>>>>>
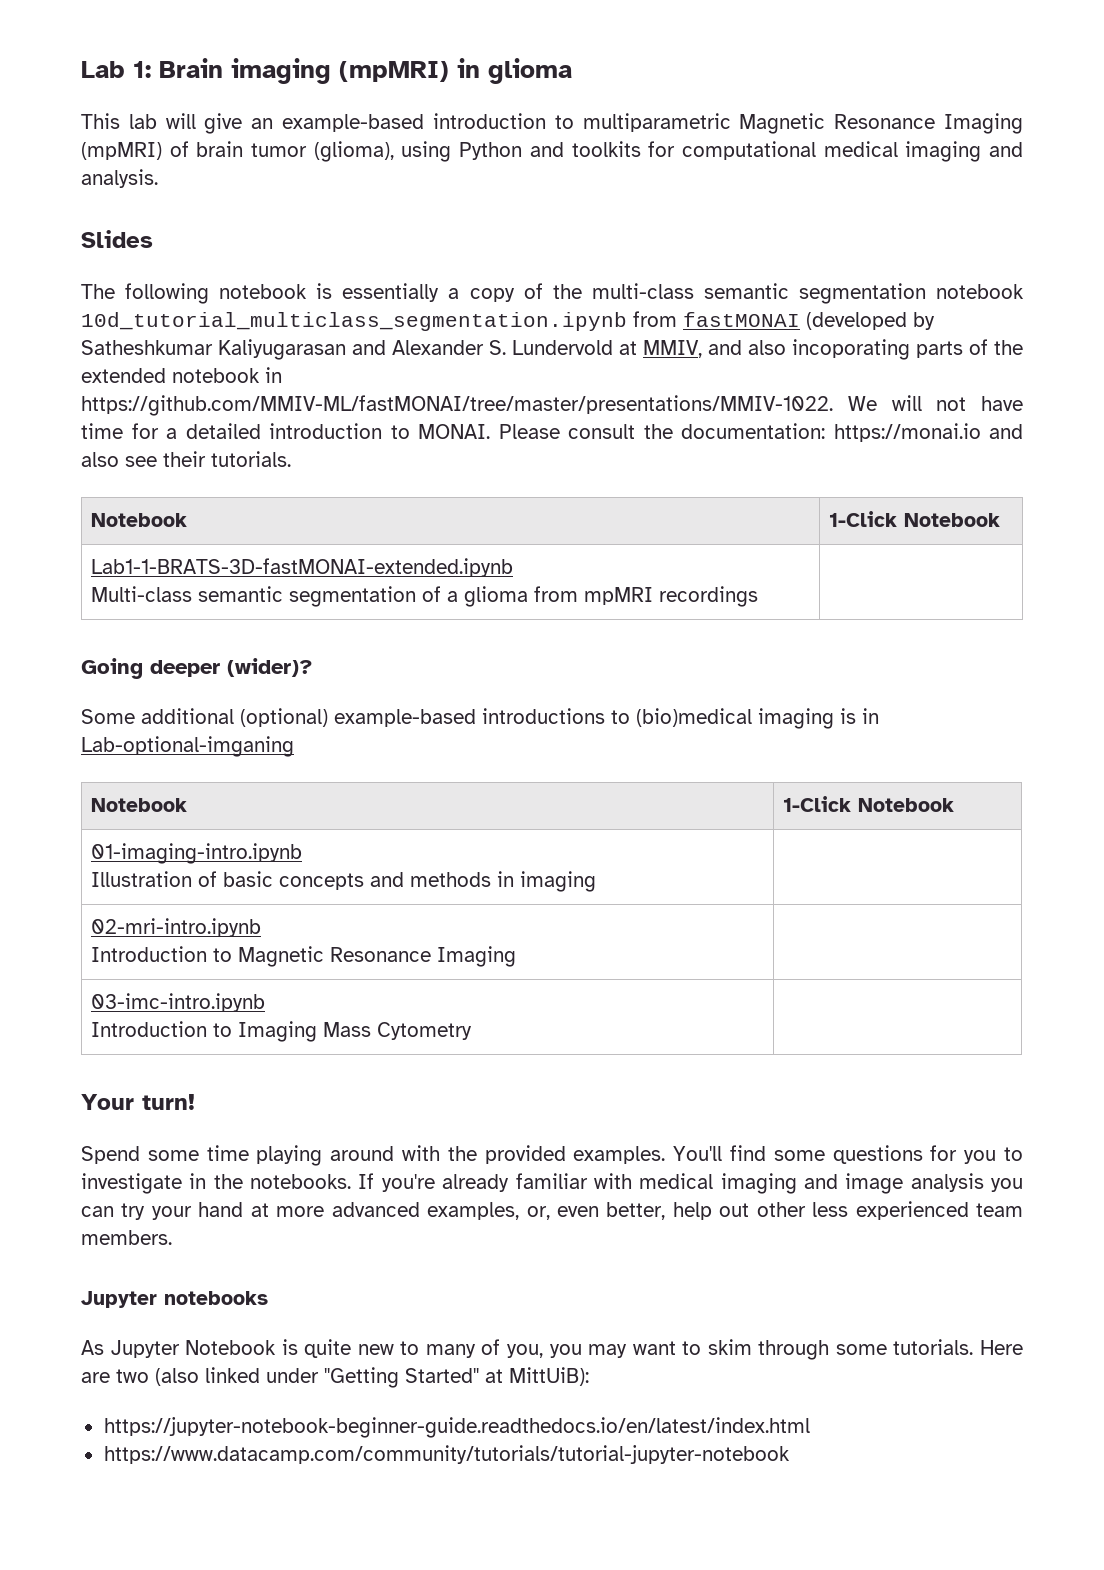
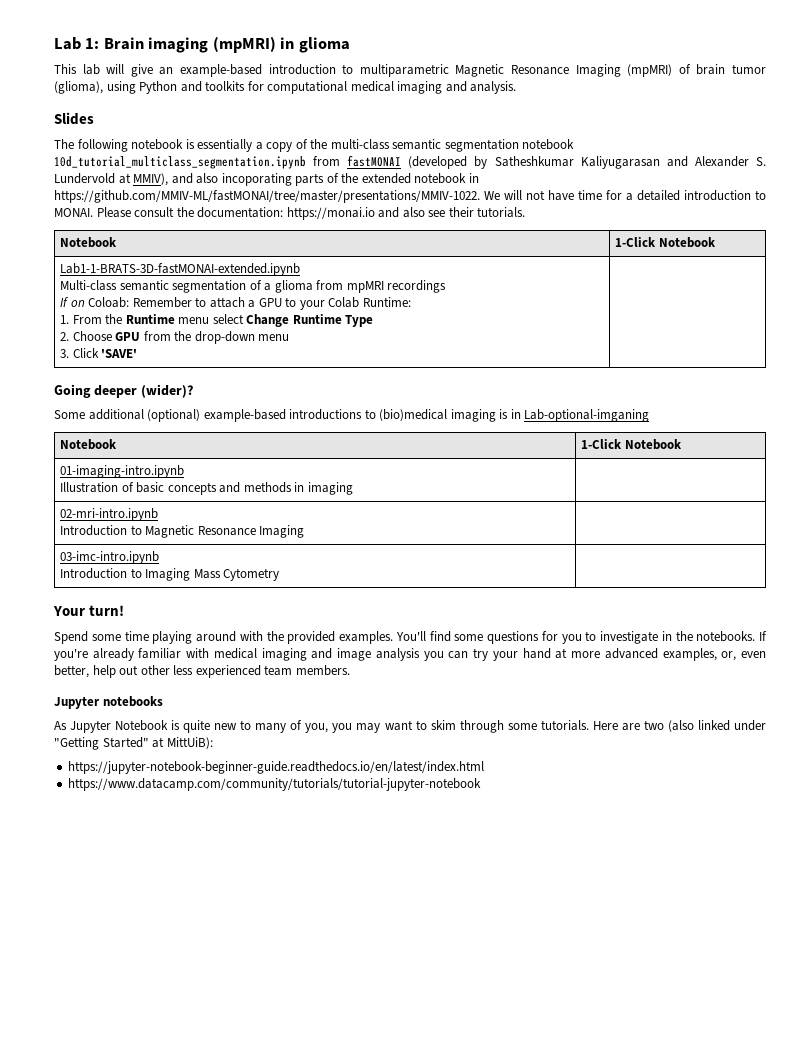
- The following notebook is essentially a copy of the multi-class semantic segmentation notebook 10d_tutorial_multiclass_segmentation.ipynb from fastMONAI (developed by Satheshkumar Kaliyugarasan and Alexander S. Lundervold at MMIV, and also incoporating parts of the extended notebook in https://github.com/MMIV-ML/fastMONAI/tree/master/presentations/MMIV-1022. We will not have time for a detailed introduction to MONAI.
+ The following notebook is essentially a copy of the multi-class semantic segmentation notebook 10d_tutorial_multiclass_segmentation.ipynb from fastMONAI (developed by Satheshkumar Kaliyugarasan and Alexander S. Lundervold at MMIV), and also incoporating parts of the extended notebook in https://github.com/MMIV-ML/fastMONAI/tree/master/presentations/MMIV-1022. We will not have time for a detailed introduction to MONAI.
+ If on Coloab: Remember to attach a GPU to your Colab Runtime:
+ 1. From the Runtime menu select Change Runtime Type
+ 2. Choose GPU from the drop-down menu
+ 3. Click 'SAVE'

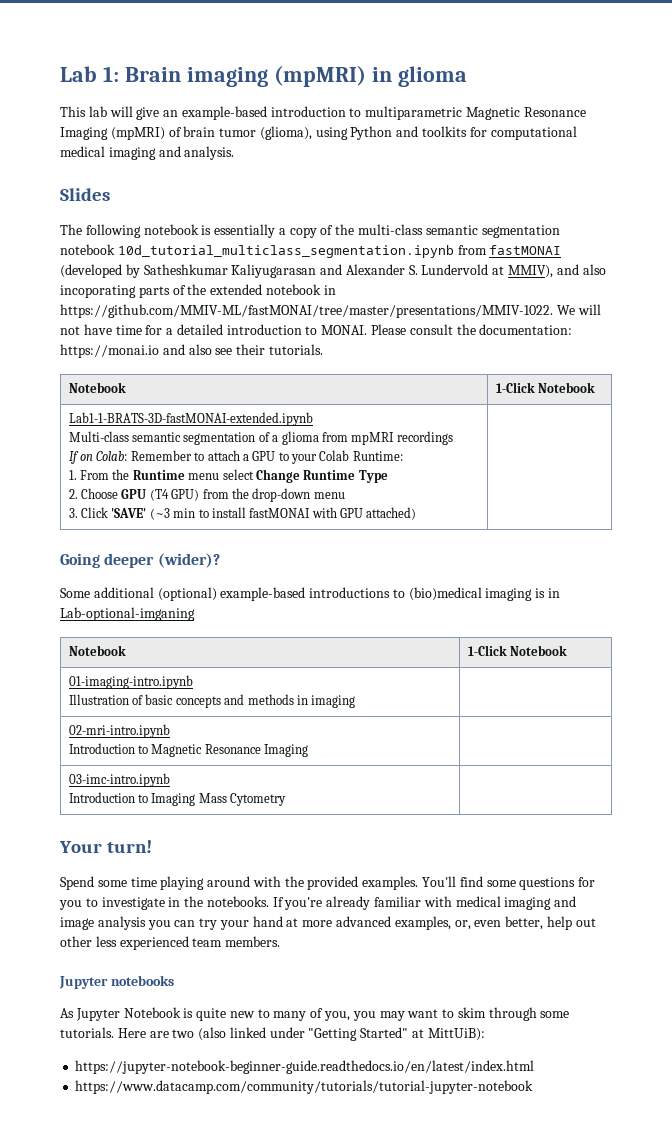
- If on Coloab: Remember to attach a GPU to your Colab Runtime:
+ If on Colab: Remember to attach a GPU to your Colab Runtime:
- 2. Choose GPU from the drop-down menu
+ 2. Choose GPU (T4 GPU) from the drop-down menu
- 3. Click 'SAVE'
+ 3. Click 'SAVE' (~3 min to install fastMONAI with GPU attached)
<<<<<
A bare number is expected: how many lines above contain the word "Choose"?

3